In the morning the poor little bride is deserted by her girl friends and betakes herself to sweeping her new domain with a handful of coco-nut bristles for a broom, thus officially acknowledging her marriage. After cooking a great pot of food she waits for the elusive bridegroom, who tarries only till the sun sets, when he joyfully returns after his voluntary exile and, alone with his wife at last, partakes of the marriage meal.
Medicine-men are regarded with great respect by the natives. Those I have met certainly seemed energetic and hard-working. They sit close to the patient, massaging the seat of pain with much vigour, and, while they are thus rubbing, make a noise with their lips rather like that which a groom makes when rubbing down a horse. The process is a tiring one, and the medicine-man stops at intervals to drink hot water in which taro has been boiled. His object is to extract some mysterious foreign substance from the sick man's body, and if he succeeds in this he receives a fee, otherwise he gets nothing. "No cure, no pay" is apparently the Papuan sufferer's motto.
On one occasion a medicine-man was attending to a patient outside a house in the village. The natives sitting round told me he had already extracted a pebble from one invalid and another cure was about to take place. I expressed a wish to see the next stone which should be removed, and waited patiently while the medicine-man rubbed on. At last he stopped and, with clenched fist, called upon me to watch. This I did, and he slowly opened his hand and, disclosing an empty palm, cried triumphantly, "It is gone!"
The natives were much impressed, but I must say I should have preferred one glimpse of the magic cause of disease before it vanished.

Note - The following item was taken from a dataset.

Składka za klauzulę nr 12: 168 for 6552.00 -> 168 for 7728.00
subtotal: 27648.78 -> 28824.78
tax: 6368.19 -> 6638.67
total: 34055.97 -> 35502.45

The weather in Papua is divided into two seasons only--wet and dry. The former is the summer, the latter the winter, but very little difference in temperature is noticeable. During the wet season thunderstorms may be expected, and some of these are truly terrible. I have seen even a white man look alarmed as great claps of thunder, following on vivid flashes of lightning, seemed to be cleaving asunder the roof over our heads. When to these are added strong wind and sheets of driving rain, the situation becomes distinctly unpleasant.
Like all savage races the Papuans have many superstitions, which appear to vary according to the tribe. The Wedauans, for example, had a belief that most of the unseen spirits around them were actively malignant.

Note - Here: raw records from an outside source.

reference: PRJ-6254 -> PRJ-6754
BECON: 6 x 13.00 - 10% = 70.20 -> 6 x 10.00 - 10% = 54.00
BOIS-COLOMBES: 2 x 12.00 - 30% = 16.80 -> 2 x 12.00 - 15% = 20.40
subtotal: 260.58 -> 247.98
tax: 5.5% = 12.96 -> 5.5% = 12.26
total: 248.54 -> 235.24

There was a certain kind of eel which must not be eaten, or probably a disastrous flood would follow, while if a native wanted to cut down a tree he had to beware lest there was a _kokome_ (dryad) living in it. If the _kokome_ were annoyed it might cause the offender's face to swell and his skin to prick.

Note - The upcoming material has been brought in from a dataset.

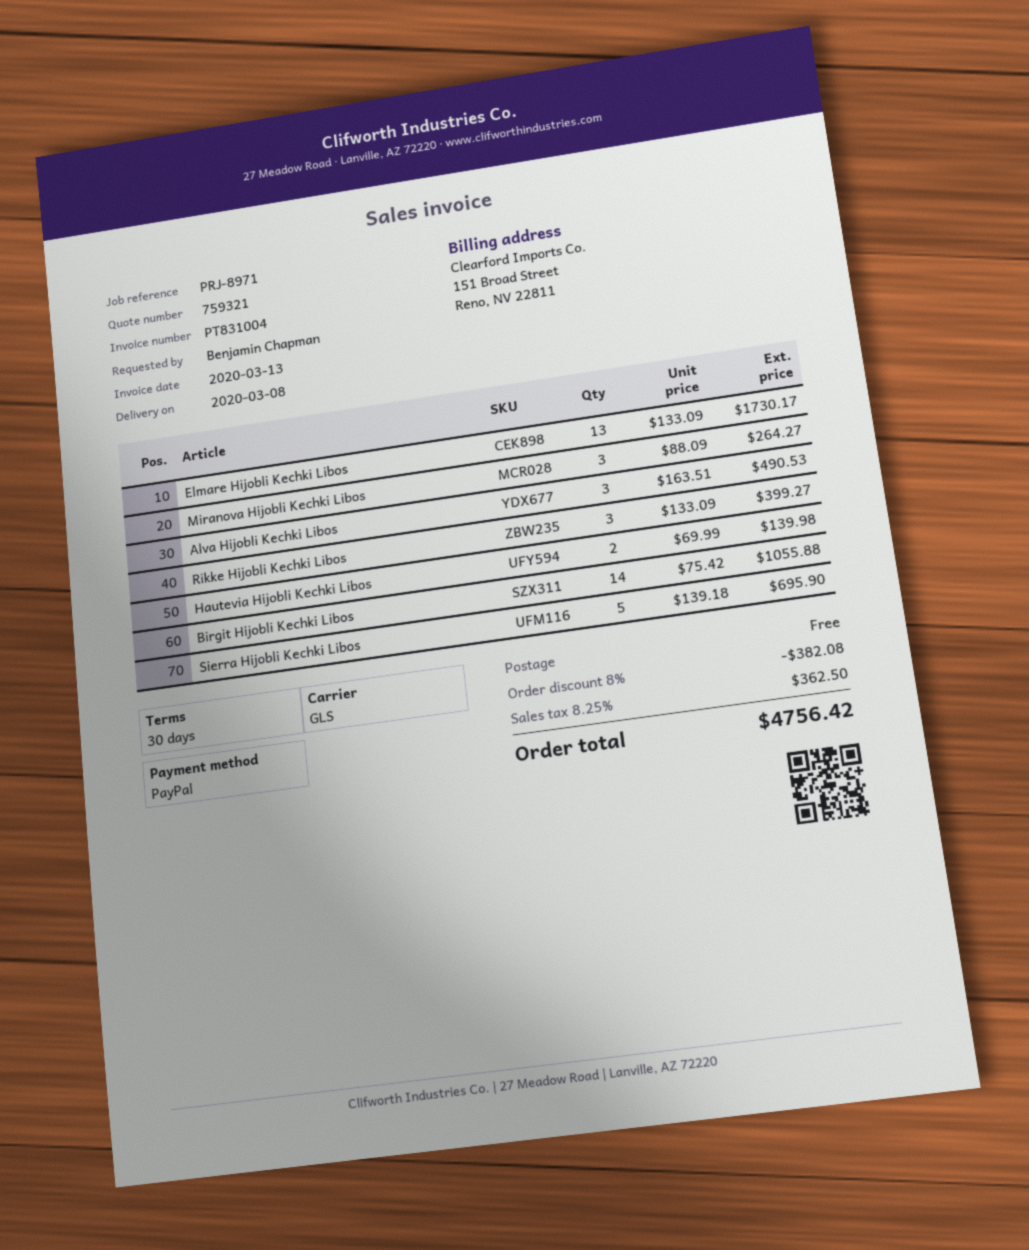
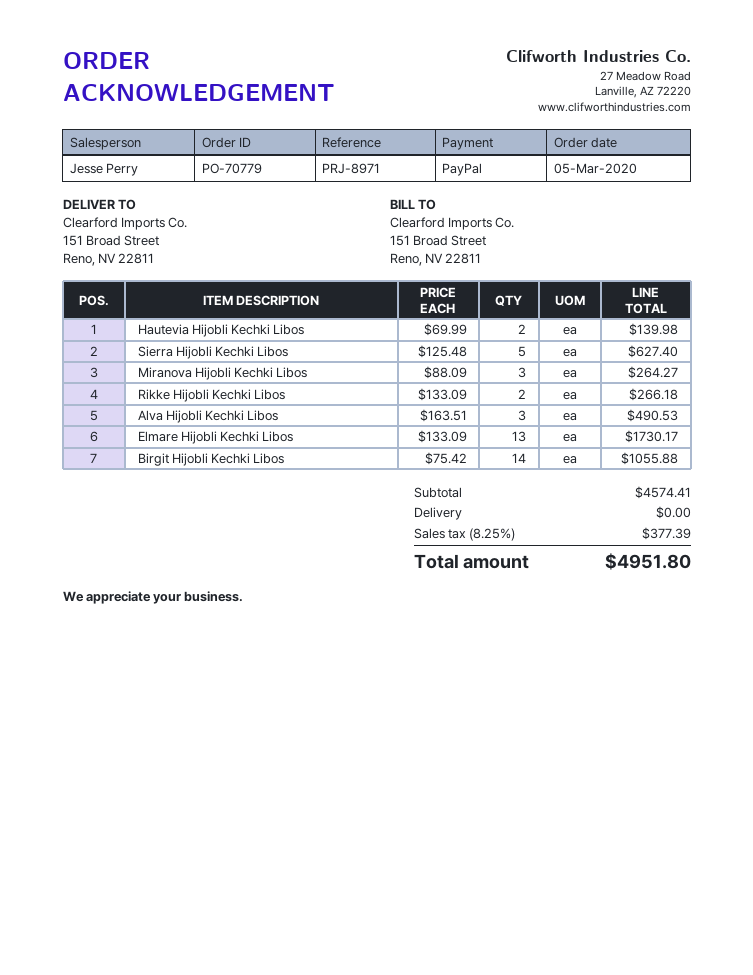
Rikke Hijobli Kechki Libos: 3 x 133.09 = 399.27 -> 2 x 133.09 = 266.18
Sierra Hijobli Kechki Libos: 5 x 139.18 = 695.90 -> 5 x 125.48 = 627.40
discount: 8% = 382.08 -> none
tax: 8.25% = 362.50 -> 8.25% = 377.39
total: 4756.42 -> 4951.80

One of the worst possible offences against hidden powers was breaking a "tabu." "Tabu" was placed on all sorts of things--perhaps a certain coco-nut palm, or across a path. It was usually made of two upright sticks, with a crosspiece, on which were hung coco-nut leaf and husk. This was called an "iribubu," and was safeguarded by an incantation. It took a very reckless man or woman to disregard an "iribubu," for unless the enchanter was willing to accept a bribe he would not remove the charm, and the victim, so the natives thought, must die.